エリックとの結婚を前提とした交際を認めてもらうため、父親との直談判に向かったアンジェリカだったが、予想通り猛反対をくらった。
結婚相手は可能な限り娘の意思を尊重する気でいたレインフォード侯爵だったが、アンジェリカが好きな相手が兄弟のいない跡取りなので自分が嫁に行くと言い出した時には初めて怒鳴りつけてしまった。
その後は生まれて初めての親子喧嘩となり、更にはアンジェリカから代わりにと指名された弟まで巻き込んでの家族喧嘩にまで発展する。数週間に及んだ一大イベントは、駆け落ちしてやると言い放ったアンジェリカを家族総出で部屋に幽閉して一応の決着をみた。
しかしアンジェリカは折れなかった。
侯爵にとってはアンジェリカを領内経営に関わらせていたことがここで裏目に出た。既に屋敷内や領内には、アンジェリカに仕えているという意識を持って行動する家臣が複数いたのだ。
アンジェリカは彼らに密かに命じ脱出と逃亡の準備を進めた。そしてあの日、彼女は決行に及んだ。

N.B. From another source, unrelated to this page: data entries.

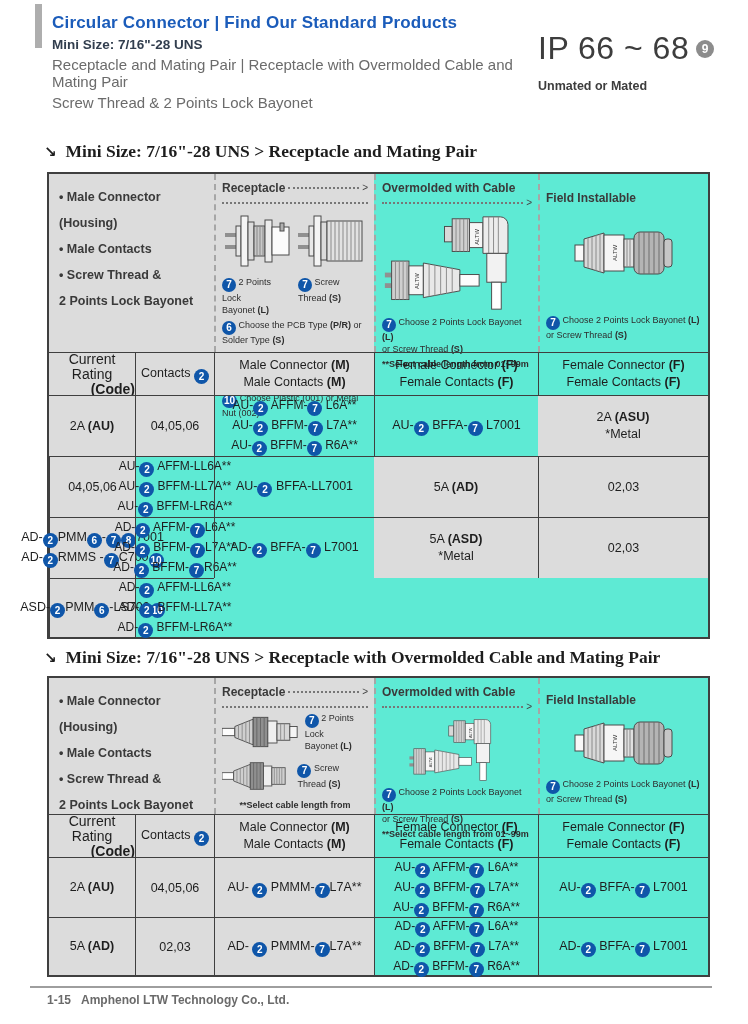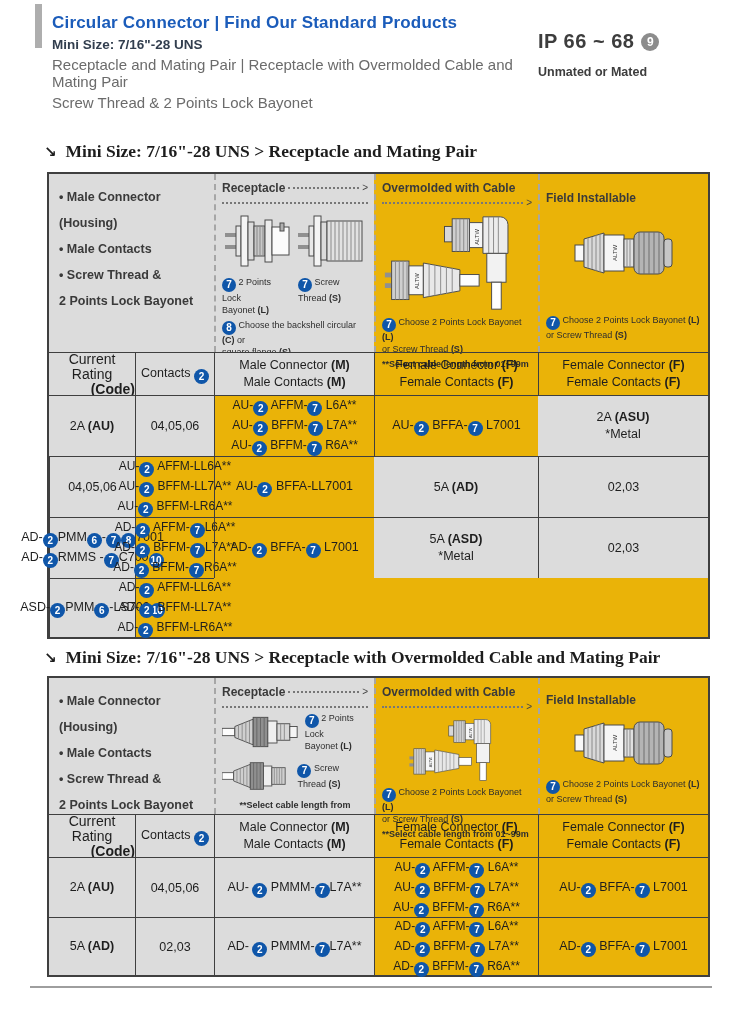"IP 66 ~ 68" .ip-main { font-size: 20px -> 32px; font-weight: bold -> normal }
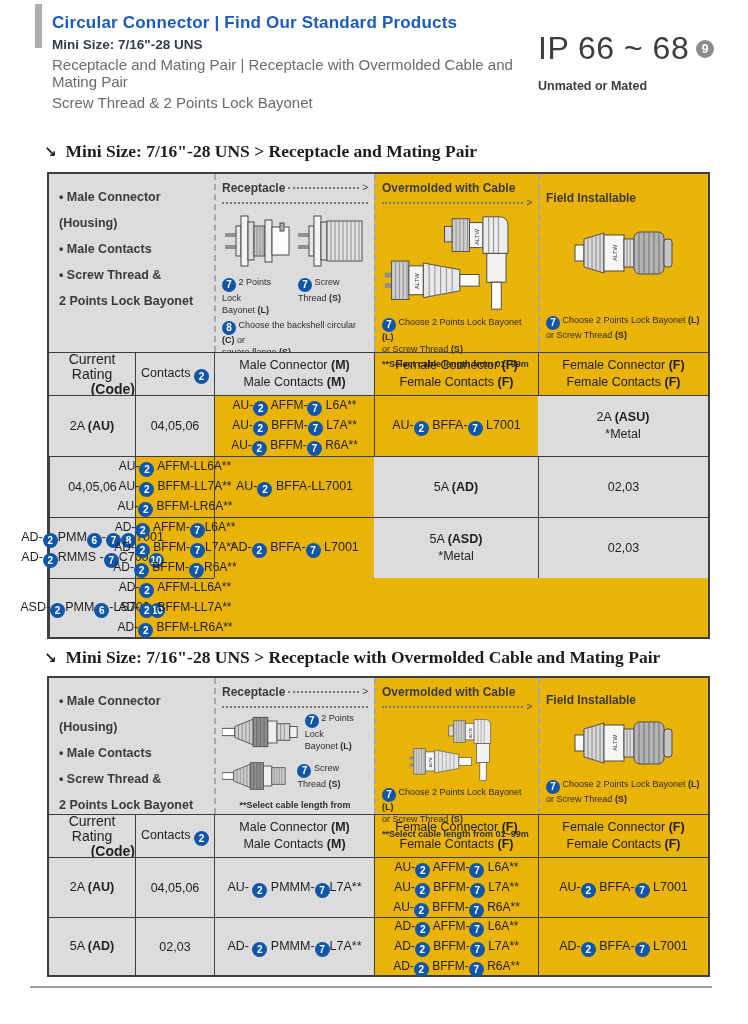"• Male Connector" .tbl { background: #eab308 -> #5eead4 }
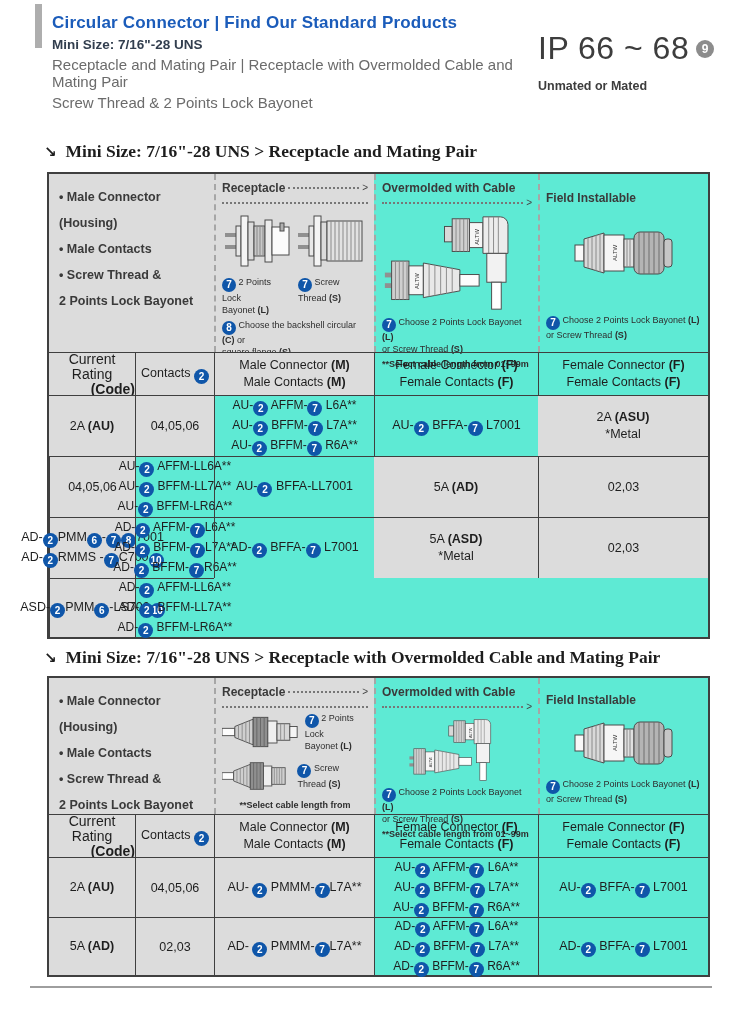"6 Choose the PCB Type" div.note { html: none -> <div><span>6</span> Choose the PCB Type <b>(P/R)</b> or Solder Type <b>(S)</b></div> }
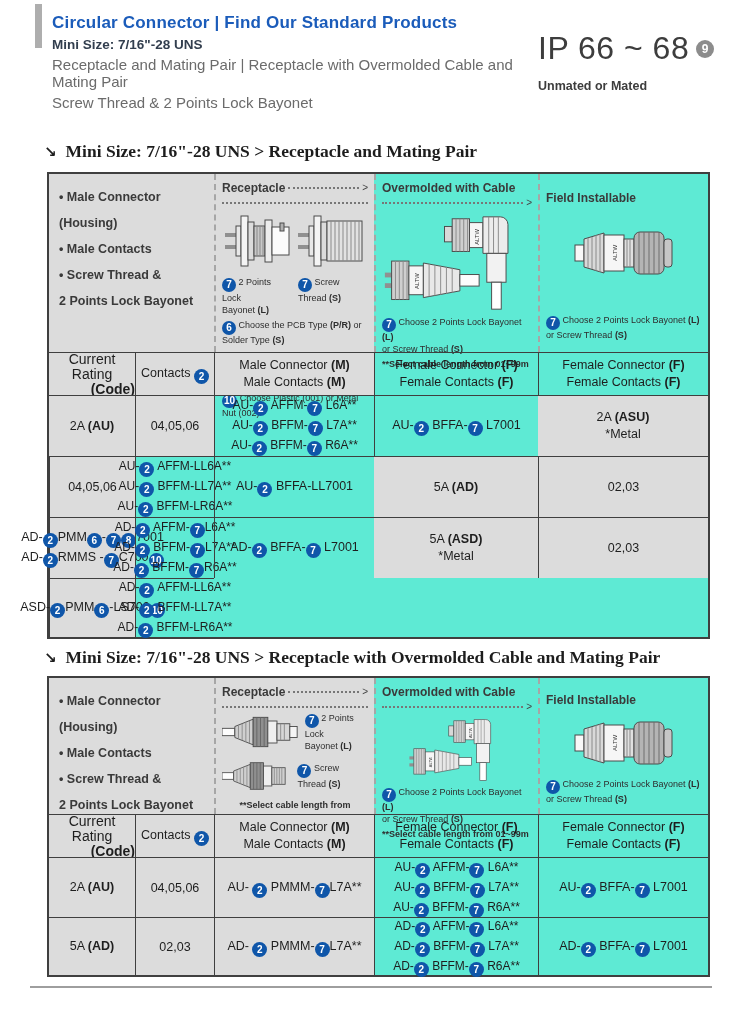"1-15 Amphenol LTW Technology Co.," div.footer { html: none -> <div> <span>1-15</span><span>Amphenol LTW Technology Co., Ltd.</span> </div> }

堀に飛び込み泳いだ後、迎えの者に合流。そこで着替えて脱出し学校に戻った後は、二人で駆け落ち。後は既成事実を作りなし崩し的に認めさせる算段だったのだが、出だしてつまずく。
エリックの言った通り、足を攣り溺れかけたのだ。
もし見回りが駆けつけなければ溺死していたであろう。しかし溺死は免れたが、冬ということもあり風邪をひき肺炎になりかけた。
計画が台無しになり落胆したアンジェリカだったが、事態は思わぬ方向に進む。
飛び降りを我が身を儚んでの自殺だったと勘違いした侯爵が、泣く泣くアンジェリカとピープスの仲を認めたのだ。
「結局、お義父様には許してもらえなかったのう」
レインフォード家執事クレイグの言った通り、侯爵は二人の交際と後に結婚まで認めはしたが、エリックのことは終生許すことがなかった。
「時間をかけて説得するとか手はあったんだ。あるいは、我が家を別の者に継がせて良かった。親戚はいたのだから」
エリックの元にクレイグが訪れたとき、実家にもレインフォード家からの使者が訪れており、エリックとアンジェリカの交際そして婚約はいつの間にか正式なものとなってしまっていた。
このドタバタ劇に象徴されるアンジェリカが巻き起こす騒動は、結婚後もエリックを巻き込み続けることとなる。
「シャーリーが産まれたときは落ち着いてくれるものだと思ったのだが」
エリックが学校を卒業しアンジェリカと結婚して3年後、長女のシャーリーが産まれる。これを気に落ち着いてくれないものかと願っていたエリックだったが、成長したシャーリーは容姿性格ともに母そっくりであった。
自らを転生者だと語る母に憧れ、なんで自分は違うのだと文句を言われた日のことは今でも覚えている。
「そうそう居るものかと思っていたが、まさか私の曾孫がそうなるとはな。シャーリーめ、知ったらさぞ悔しがるじゃろうて」
そう言って楽しげに笑う、
大変な人生であったのは間違いないが、飽きることを知らない楽しい人生だった。己のこれまでを振り返りエリックはペンを執る。
曾孫のキティが「記憶受容症」であるが故に、どんな苦労に遭い、どんな辛苦を味わうか、それは分からない。
だがその人生は決して飽きることのない楽しいものになるだろう。いやなってほしい。そんな願いを込めて彼はペンを取り続ける。
「おお、タイトルは未だ仮題のままじゃったな」
『転生者物語』
彼自身は自らのことを転生者とは呼ばない。どうにもしっくりこないからだ。
だが、最愛の妻が好んで転生者という言葉を使っていたことからこのタイトルを付けたのだが、やはりしっくりきていなかった。
「ま、いいじゃろう。まだまだ話は続く。すべて書き終えれば、おのずと相応しいタイトルも思いつくであろう」
そう言って再びペンを走らせる。
とある転生者の物語。それは今もこうして続いている。
完結です。
あとがきを後日掲載して終了となります。